------ Provided records
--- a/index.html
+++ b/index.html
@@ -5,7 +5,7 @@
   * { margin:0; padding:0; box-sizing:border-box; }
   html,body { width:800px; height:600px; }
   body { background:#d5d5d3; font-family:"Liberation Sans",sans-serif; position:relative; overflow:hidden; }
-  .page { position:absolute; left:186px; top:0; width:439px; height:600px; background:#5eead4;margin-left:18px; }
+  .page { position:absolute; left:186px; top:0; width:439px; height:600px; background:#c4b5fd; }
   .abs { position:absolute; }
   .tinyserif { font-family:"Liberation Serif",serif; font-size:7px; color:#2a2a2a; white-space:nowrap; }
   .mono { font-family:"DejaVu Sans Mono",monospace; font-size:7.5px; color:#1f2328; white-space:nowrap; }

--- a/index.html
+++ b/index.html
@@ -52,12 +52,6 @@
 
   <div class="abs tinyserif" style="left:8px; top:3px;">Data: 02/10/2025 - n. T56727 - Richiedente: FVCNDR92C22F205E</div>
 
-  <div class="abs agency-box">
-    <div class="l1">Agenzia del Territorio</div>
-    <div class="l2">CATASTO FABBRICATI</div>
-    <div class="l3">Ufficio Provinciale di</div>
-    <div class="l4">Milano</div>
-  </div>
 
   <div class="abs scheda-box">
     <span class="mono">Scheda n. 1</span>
------------
------ Provided records
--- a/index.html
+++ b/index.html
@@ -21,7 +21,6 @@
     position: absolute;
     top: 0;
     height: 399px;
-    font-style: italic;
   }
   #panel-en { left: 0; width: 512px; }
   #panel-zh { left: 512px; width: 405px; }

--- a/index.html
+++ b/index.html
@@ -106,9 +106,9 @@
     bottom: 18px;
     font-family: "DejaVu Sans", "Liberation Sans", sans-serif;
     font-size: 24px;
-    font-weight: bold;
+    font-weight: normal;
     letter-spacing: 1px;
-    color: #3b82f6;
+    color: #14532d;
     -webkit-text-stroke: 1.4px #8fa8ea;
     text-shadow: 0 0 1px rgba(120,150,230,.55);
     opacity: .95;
------------
§ **Work instructions**
Copy down each line in the entries that has the word "nowrap".

§ **Exercise result**
   .tinyserif { font-family:"Liberation Serif",serif; font-size:7px; color:#2a2a2a; white-space:nowrap; }
   .mono { font-family:"DejaVu Sans Mono",monospace; font-size:7.5px; color:#1f2328; white-space:nowrap; }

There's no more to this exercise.